## [Work order]
Would you please output, word for word, the span of the listing below that opens on the line containing "2023-06-13 13:15:00 | Volume: 48,158" and closes on the line containing "2023-06-13 15:15:00 | Volume: 27,332"? Include both ends and nothing more.

## [Task data]
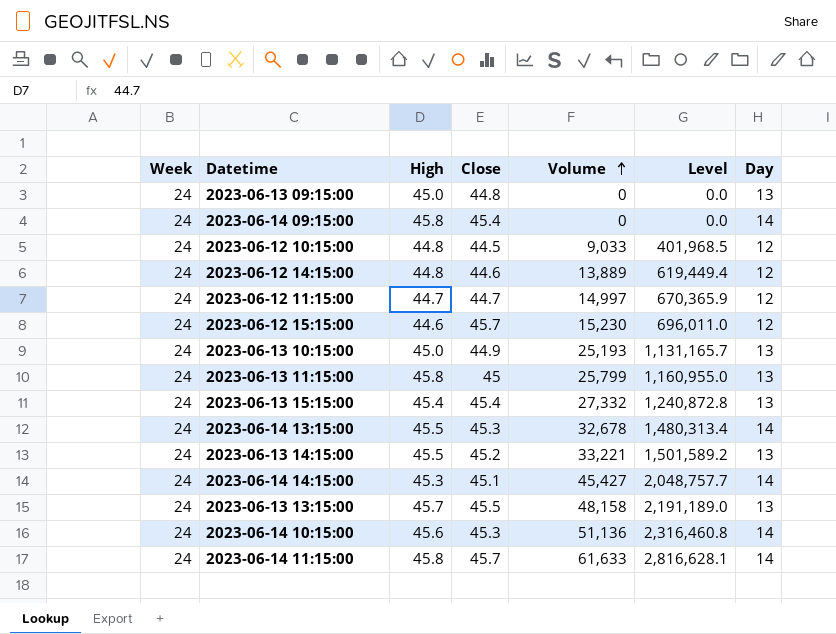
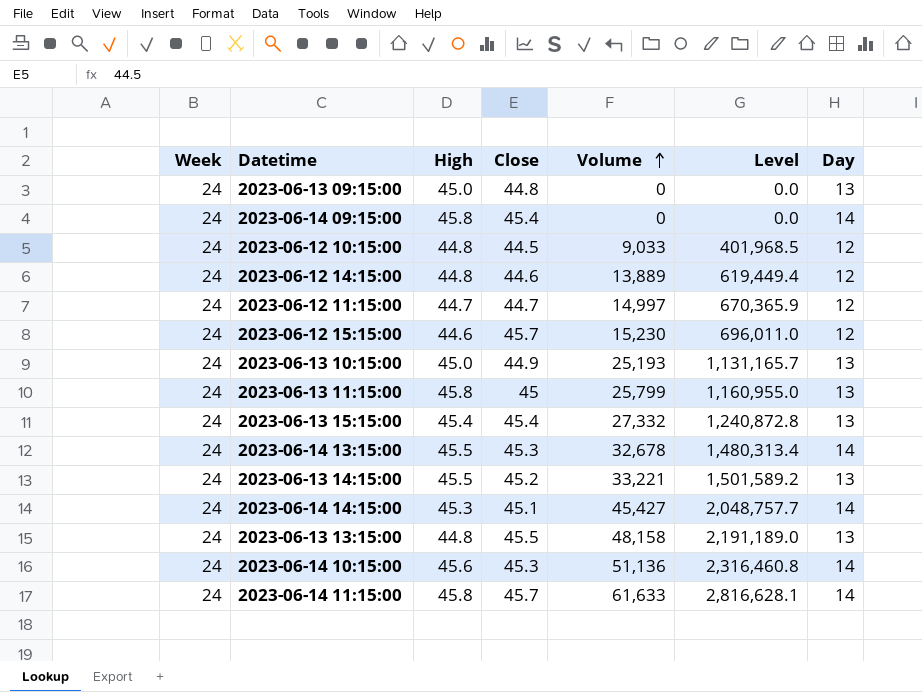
2023-06-13 13:15:00 | High: 45.7 -> 44.8

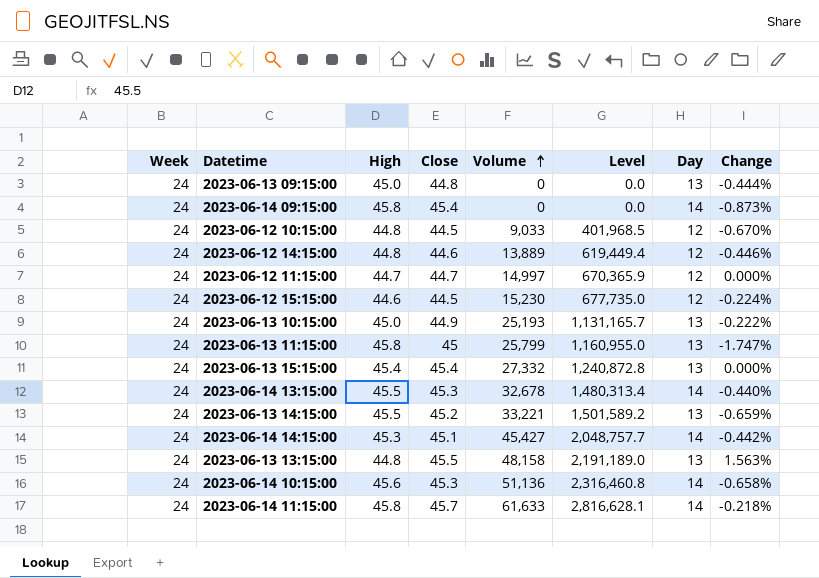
column Change | formula: none -> ([Close] - [High]) / [High]
2023-06-12 15:15:00 | Close: 45.7 -> 44.5
2023-06-12 15:15:00 | Level: 696,011.0 -> 677,735.0

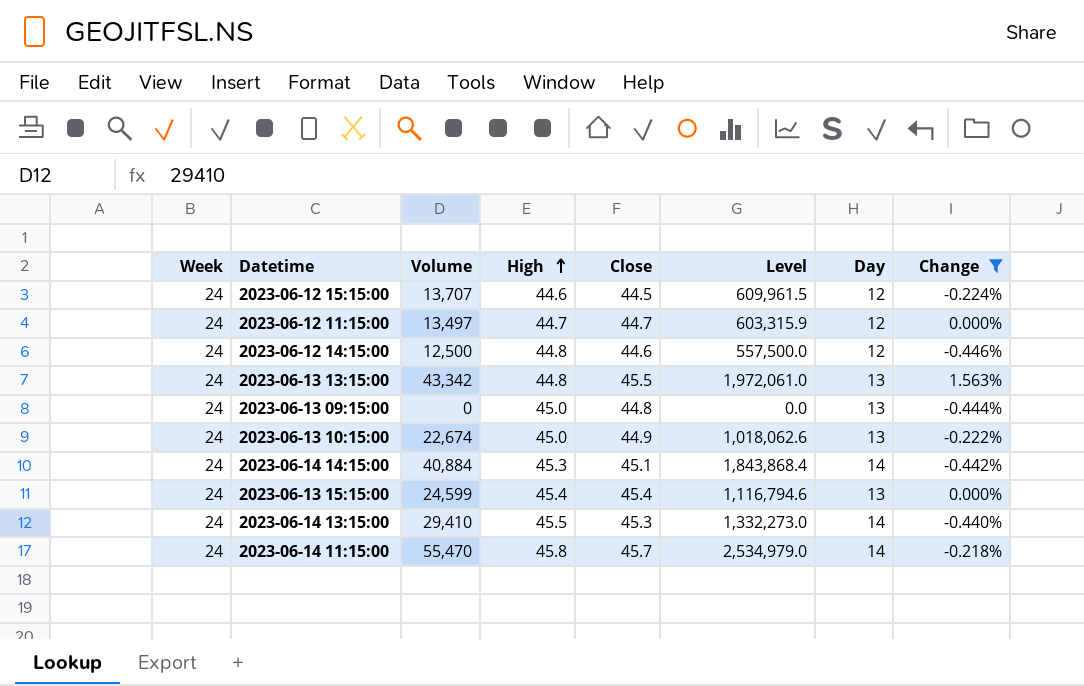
filter: none -> Change >= -0.446%
row order: Volume ascending -> High ascending
column Volume | position: 5 -> 3
2023-06-12 15:15:00 | Volume: 15,230 -> 13,707
2023-06-12 15:15:00 | Level: 677,735.0 -> 609,961.5
2023-06-12 11:15:00 | Volume: 14,997 -> 13,497
2023-06-12 11:15:00 | Level: 670,365.9 -> 603,315.9
2023-06-12 14:15:00 | Volume: 13,889 -> 12,500
2023-06-12 14:15:00 | Level: 619,449.4 -> 557,500.0
2023-06-13 13:15:00 | Volume: 48,158 -> 43,342
2023-06-13 13:15:00 | Level: 2,191,189.0 -> 1,972,061.0
2023-06-13 10:15:00 | Volume: 25,193 -> 22,674
2023-06-13 10:15:00 | Level: 1,131,165.7 -> 1,018,062.6
2023-06-14 14:15:00 | Volume: 45,427 -> 40,884
2023-06-14 14:15:00 | Level: 2,048,757.7 -> 1,843,868.4
2023-06-13 15:15:00 | Volume: 27,332 -> 24,599
2023-06-13 15:15:00 | Level: 1,240,872.8 -> 1,116,794.6
2023-06-14 13:15:00 | Volume: 32,678 -> 29,410
2023-06-14 13:15:00 | Level: 1,480,313.4 -> 1,332,273.0
2023-06-14 11:15:00 | Volume: 61,633 -> 55,470
2023-06-14 11:15:00 | Level: 2,816,628.1 -> 2,534,979.0

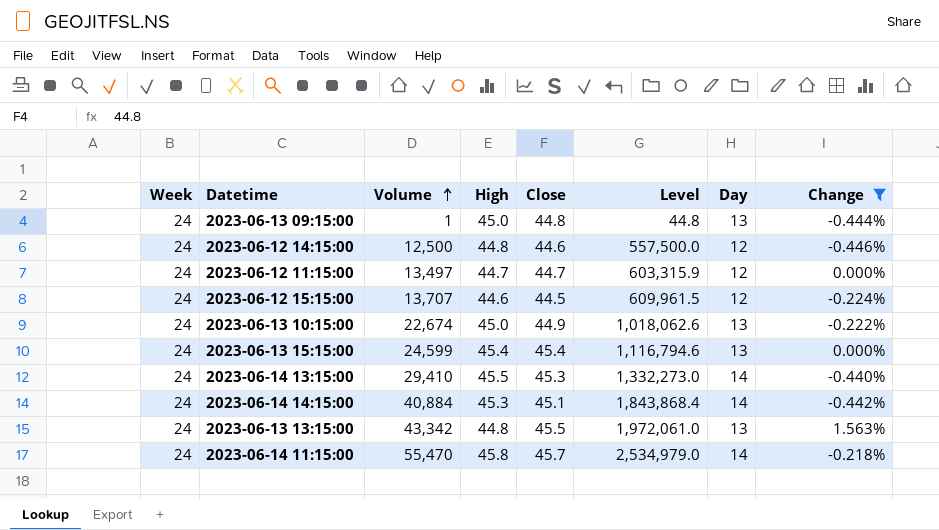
row order: High ascending -> Volume ascending
2023-06-13 09:15:00 | Volume: 0 -> 1
2023-06-13 09:15:00 | Level: 0.0 -> 44.8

## [Response to the task]
2023-06-13 13:15:00 | Volume: 48,158 -> 43,342
2023-06-13 13:15:00 | Level: 2,191,189.0 -> 1,972,061.0
2023-06-13 10:15:00 | Volume: 25,193 -> 22,674
2023-06-13 10:15:00 | Level: 1,131,165.7 -> 1,018,062.6
2023-06-14 14:15:00 | Volume: 45,427 -> 40,884
2023-06-14 14:15:00 | Level: 2,048,757.7 -> 1,843,868.4
2023-06-13 15:15:00 | Volume: 27,332 -> 24,599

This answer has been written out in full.